Void-Non-Void, eine Lichtinstallation des Amsterdamer Studios PolyLester macht den Gegensatz zwischen Licht und Dunkelheit sinnlich erfahrbar. In der NDSM-Werft im Norden Amsterdams erleuchtet ein elektrischer Würfel die Dunkelheit ringsum des Industriegeländes.
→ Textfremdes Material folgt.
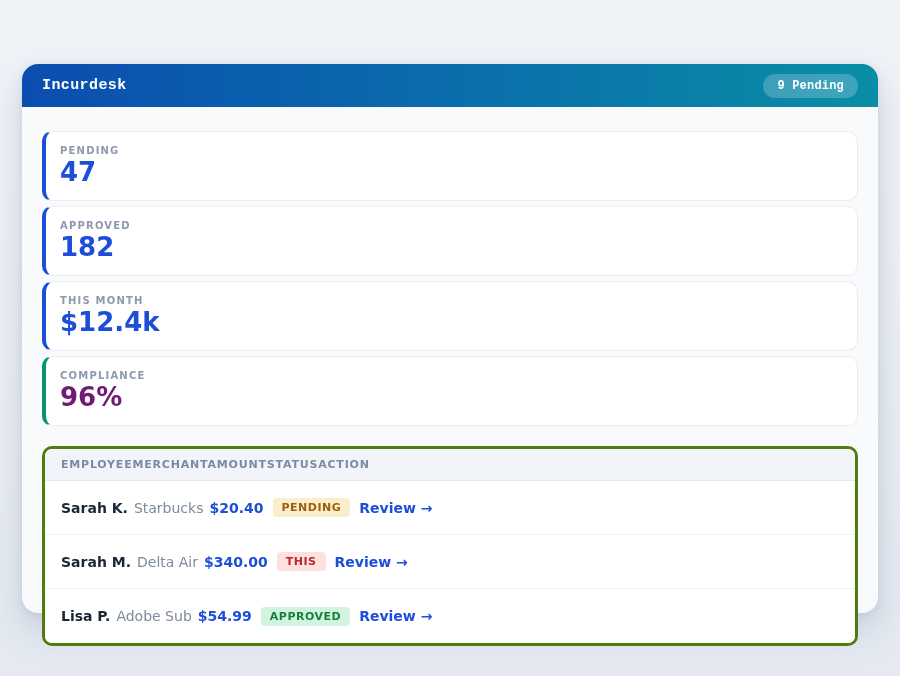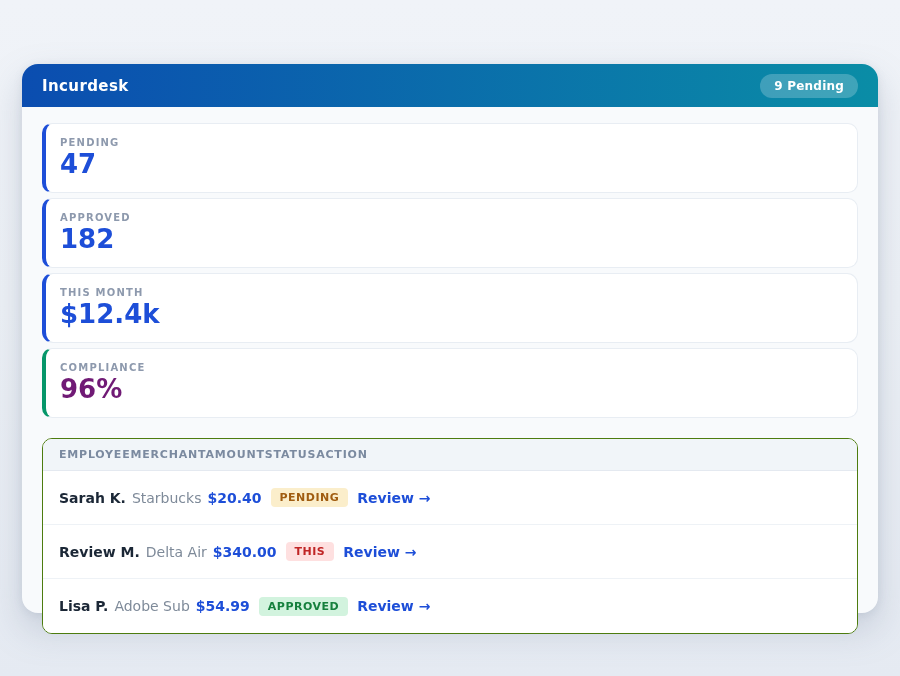--- a/index.html
+++ b/index.html
@@ -18,37 +18,38 @@
     box-shadow: 0 16px 36px rgba(110,125,150,.28), 0 2px 8px rgba(110,125,150,.14);
   }
   .app-header {
     height: 43px;
     border-radius: 16px 16px 0 0;
     background: linear-gradient(90deg, #0b4db0 0%, #0a8da6 100%);
     display: flex;
     align-items: center;
     justify-content: space-between;
     padding: 0 20px;
+    font-family: Liberation Mono, monospace;
   }
   .app-title {
     color: #ffffff;
     font-size: 15px;
     font-weight: bold;
     letter-spacing: .4px;
   }
   .header-badge {
     background: rgba(255,255,255,.22);
     color: #ffffff;
     font-size: 12px;
     font-weight: bold;
     padding: 5px 14px;
     border-radius: 999px;
     letter-spacing: .2px;
   }
-  .content { padding: 16px 20px 20px; }
+  .content { padding: 24px 20px 20px; }
   .stat-card {
     height: 70px;
     background: #ffffff;
     border: 1px solid #e8edf3;
     border-left: 4px solid #1d4ed8;
     border-radius: 10px;
     padding: 13px 16px 0 14px;
     margin-bottom: 5px;
   }
   .stat-label {
@@ -60,21 +61,21 @@
   .stat-value {
     font-size: 26px;
     font-weight: bold;
     line-height: 1.1;
     margin-top: 2px;
     color: #1d4ed8;
   }
   .table-card {
     margin-top: 20px;
     background: #ffffff;
-    border: 1px solid #4d7c0f;
+    border: 3px solid #4d7c0f;
     border-radius: 10px;
     overflow: hidden;
   }
   .table-head {
     background: #f1f5f9;
     border-bottom: 1px solid #e4e9f0;
     padding: 9px 16px;
     font-size: 11px;
     font-weight: bold;
     letter-spacing: .8px;
@@ -152,21 +153,21 @@
 
       <div class="t-row">
         <span class="cell-employee">Sarah K.</span>
         <span class="cell-merchant">Starbucks</span>
         <span class="cell-amount">$20.40</span>
         <span class="status-badge" style="background-color: rgb(251, 238, 203); color: rgb(160, 92, 16);">PENDING</span>
         <span class="cell-action">Review →</span>
       </div>
 
       <div class="t-row">
-        <span class="cell-employee">Review M.</span>
+        <span class="cell-employee">Sarah M.</span>
         <span class="cell-merchant">Delta Air</span>
         <span class="cell-amount">$340.00</span>
         <span class="status-badge" style="background-color: rgb(254, 224, 224); color: rgb(192, 38, 38);">THIS</span>
         <span class="cell-action">Review →</span>
       </div>
 
       <div class="t-row">
         <span class="cell-employee">Lisa P.</span>
         <span class="cell-merchant">Adobe Sub</span>
         <span class="cell-amount">$54.99</span>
Am Ufer des Flusses IJ, früher ein Meeresarm der Zuiderzee, befindet sich eine ehemalige Werft, die heute die alternative Künstlerszene von Amsterdam nutzt. Das Gewässer trennt diesen Stadtteil nicht nur geografisch vom historischen Zentrum mit den bekannten Grachtenhäusern und Touristenattraktionen. Auch die Lichtverhältnisse verändern sich drastisch, wenn man mit der Fähre zum anderen Ufer übersetzt. Der Norden Amsterdams scheint eine unaufhörliche Dunkelheit zu verschlucken, je weiter man sich von der Innenstadt entfernt – ein Zustand, der sowohl Verzauberung als auch Unbehagen hervorruft.

 

Licht und Dunkelheit

Aus der Dunkelheit im Norden heraus, entwickelt man einen ganz anderen Blick auf die Stadt, deren Lichter am anderen Ende des Ufers glitzern. Inmitten der großflächigen NDSM-Werft befindet sich die Lichtinstallation des Studios PolyLester mit dem Namen Void-Non-Void. Die sechs mal drei Meter hohen Wände bilden zusammen einen Würfel, der in unterschiedlichen Zeitabständen für einige Sekunden leuchtend aufflackert. Das Licht ist so strahlend hell, dass es nach dem Erlöschen noch in den Augen nachwirkt und die Besucher für einige Sekunden orientierungslos in der Dunkelheit zurücklässt. Vor dem inneren Auge erscheint das Nachbild des Würfels: eine optische Illusion. Wenn alle vier Wände des Würfels erloschen sind und sich die Augen wieder an die Dunkelheit gewöhnt haben, erinnert die Skulptur an einen dunklen Hohlraum und lenkt den Blick zurück auf die Kulisse Amsterdams.